**Your goal**
Copy out the listing in full, exactly as written, but not its pictures.

________________________

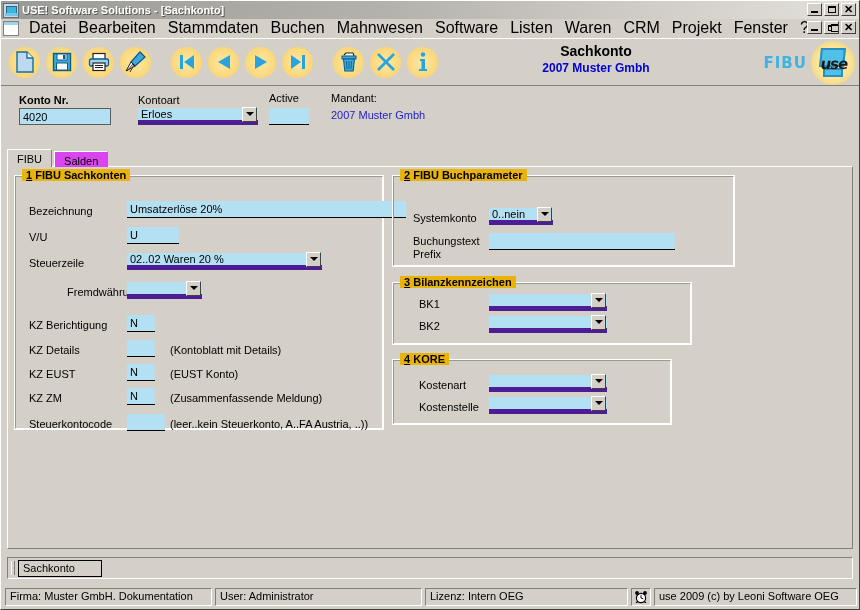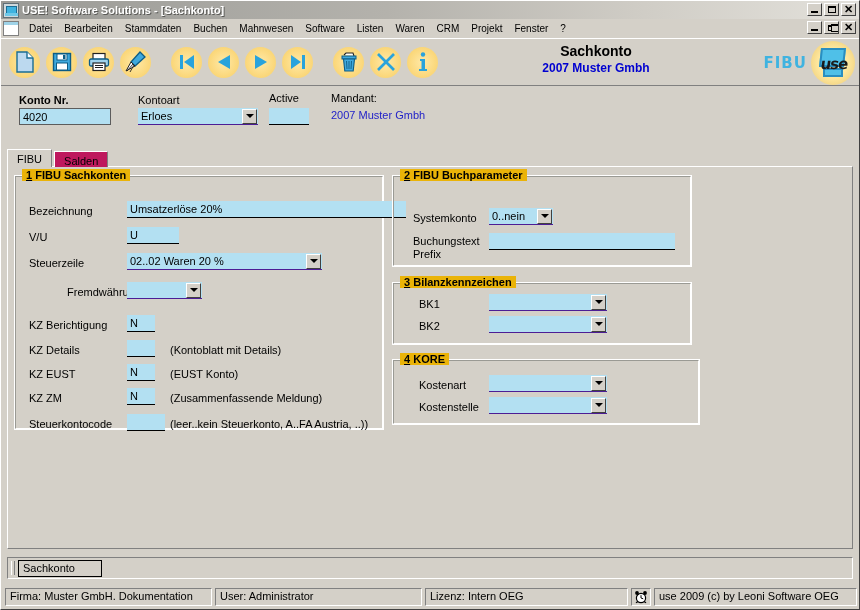"Datei" .menu-item { font-size: 10px -> 16px }
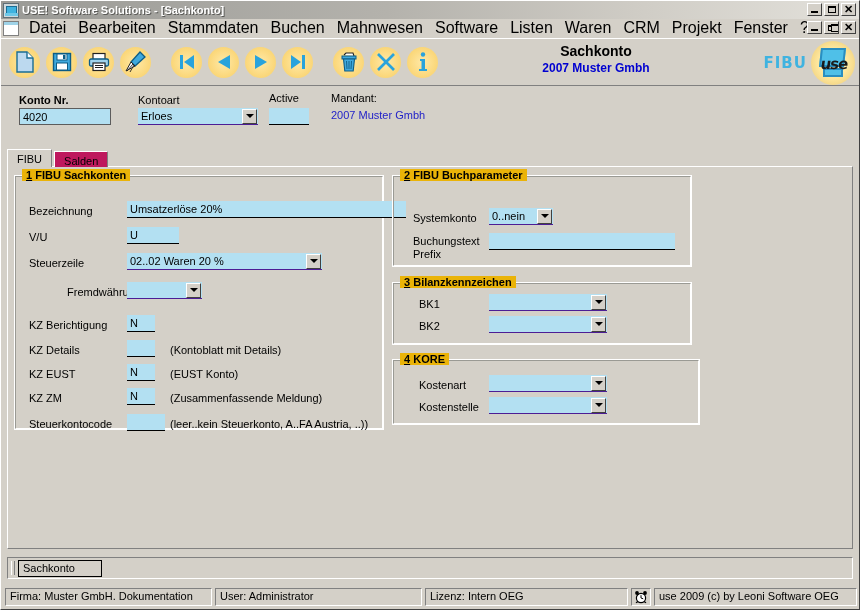"Erloes" .combo { border-bottom: 1px solid #4c1d95 -> 5px solid #4c1d95 }
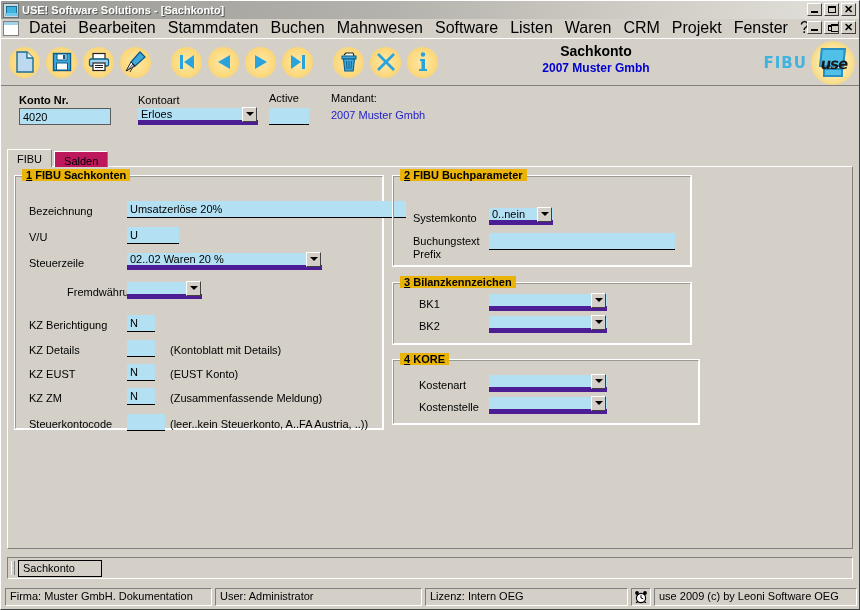"Salden" .tab.inactive { background: #be185d -> #d946ef }
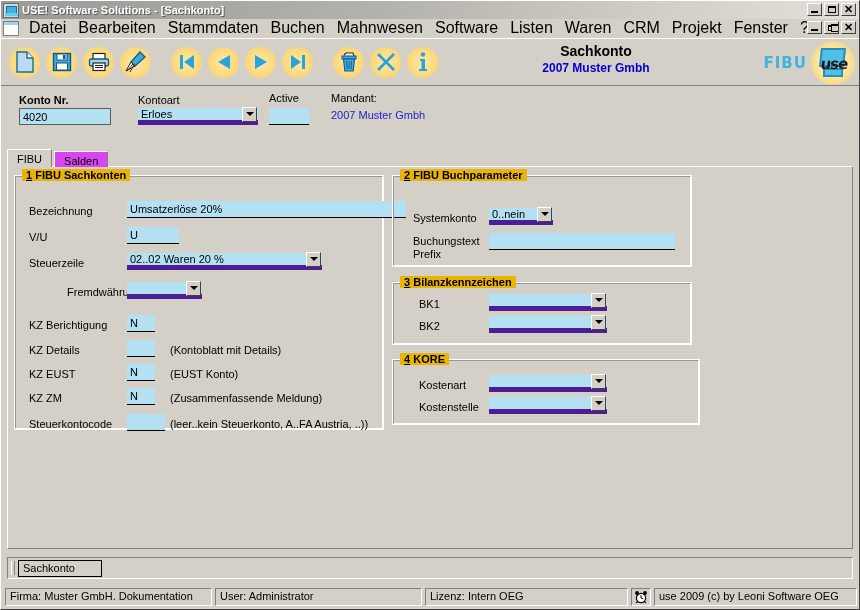"2 FIBU Buchparameter" div.groupbox { width: 300px -> 343px }
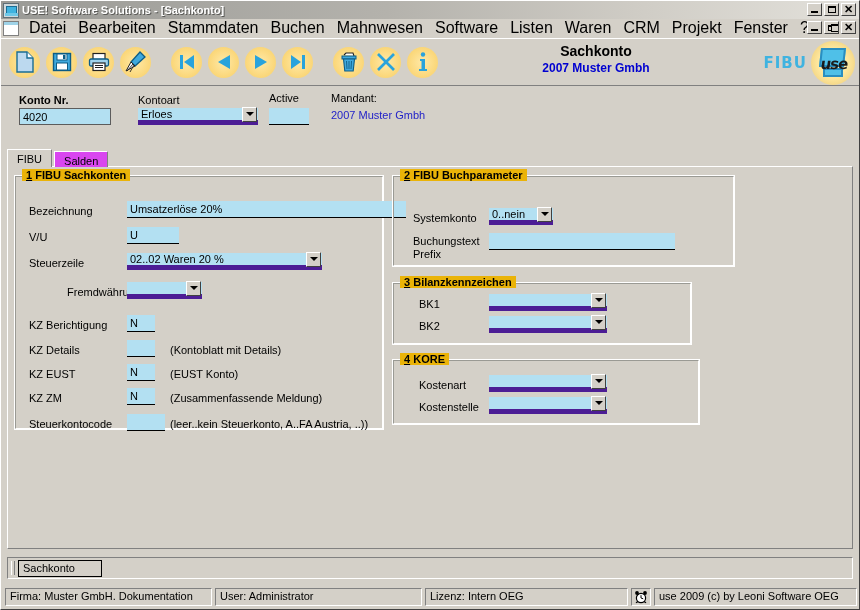"4 KORE" div.groupbox { width: 308px -> 280px }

________________________

**Solution**
"Datei" .menu-item { font-size: 10px -> 16px }
"Erloes" .combo { border-bottom: 1px solid #4c1d95 -> 5px solid #4c1d95 }
"Salden" .tab.inactive { background: #be185d -> #d946ef }
"2 FIBU Buchparameter" div.groupbox { width: 300px -> 343px }
"4 KORE" div.groupbox { width: 308px -> 280px }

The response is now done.